REST IN PEACE: American In Tears As Father of Drag Racing Legend ‘Big Daddy’ Don Garlits Pass On…

In the 1920s, Edward Garlits, the father of Garlits, worked as an engineer for Westinghouse. He co-invented the electric fan and the electric iron at his laboratory with others. He moved from Pittsburgh to El Paso, Texas, as his health started to deteriorate. He later established a restaurant and health food store in New Jersey. About 1925, he divorced his first wife as part of his newfound health food religion and married sixteen-year-old Helen Lorenz, who worked in his store. They relocated to Garlits’ birthplace of Tampa, Florida.

Like his father, Garlits had a knack for tinkering with machines. When he was fourteen, he pulled engines out of cars and worked on them with his friends. Garlits graduated from a Tampa public high school in 1948, and his grades were good enough to get him a position in a bookkeeping office. But Garlits was not meant to be a bookkeeper. After only six months, he walked out of the office, never to return.

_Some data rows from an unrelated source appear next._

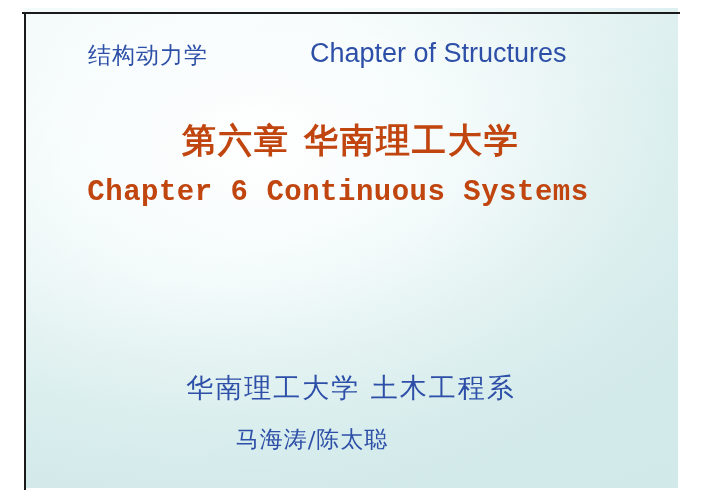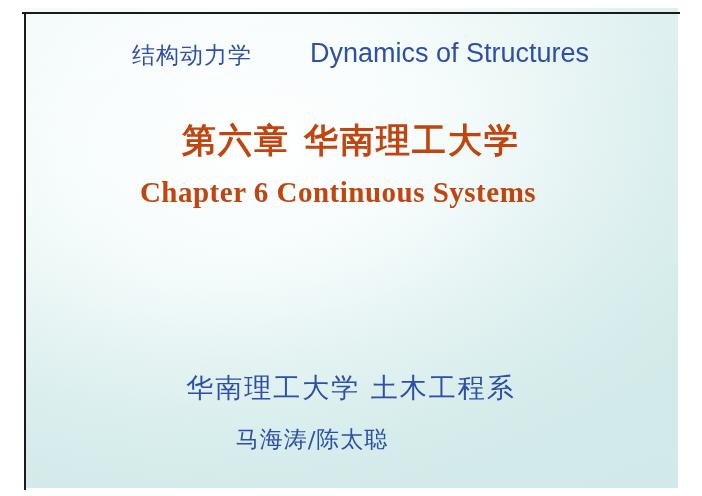"结构动力学" .header-cn { margin-left: 44px -> none }
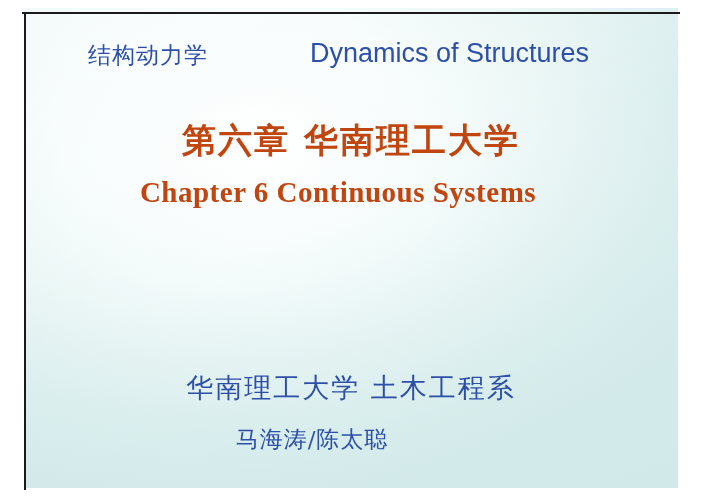"Dynamics of Structures" div.header-en { text: Dynamics -> Chapter }
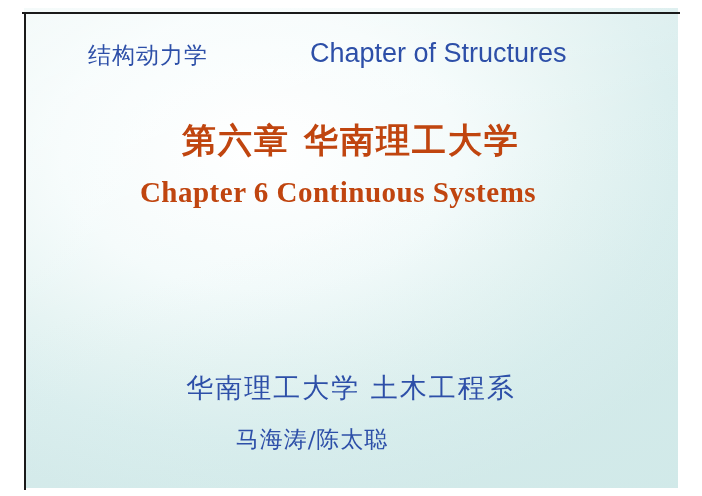"Chapter 6 Continuous Systems" .title-en { font-family: Liberation Serif, serif -> Liberation Mono, monospace }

After that, he went back to working on cars, his first love. Garlits had jobs at body shops and radiator shops before he seems to have found success as a race car mechanic. He started drag racing because it was the thing to do, not because he was passionate about it. Starting in 1952, Garlits used a modified 1927 Model T to race other people on Tampa’s abandoned back roads. Later on, he moved to a 1940 Ford convertible with a Cadillac V-8 engine that was maroon in color.In 1952, while taking a vacation from racing, he went waterskiing and met Pat Bieger, a Kentucky native who was eighteen. Garlits left racing to work for American Can Company while he courted her. The couple tied the knot on February 20, 1953. However, his enthusiasm for racing remained unquenchable. His wife initially wrote off the speeding citations he was getting from illegal races as his wild oats being sown, but that all changed when he told her he was upgrading the camshaft in their new Ford. A month after their marriage, Garlits “inadvertently” passed the Lake Wales Drag Strip while out for a Sunday drive. He assured them they would merely observe. Garlits had earned his first award before the end of the day,

Editor of Hot Rod magazine Wally Parks encouraged Garlits to compete in legal drag racing events in the Tampa region, where he soon started to win races. Garlits constructed Swamp Rat I, his first dragster, by the late 1950s. He was dubbed Don Garbage since it wasn’t as well-built as other of the vehicles used by his rivals. That credit quickly vanished, to be replaced by the 1962 moniker Big Daddy, which was bestowed to him by a track announcer. His dragster quickly outperformed all rivals and set records, covering a quarter mile in 12.1 seconds at 108.17 mph and setting a record in 1957 at 176.4 mph.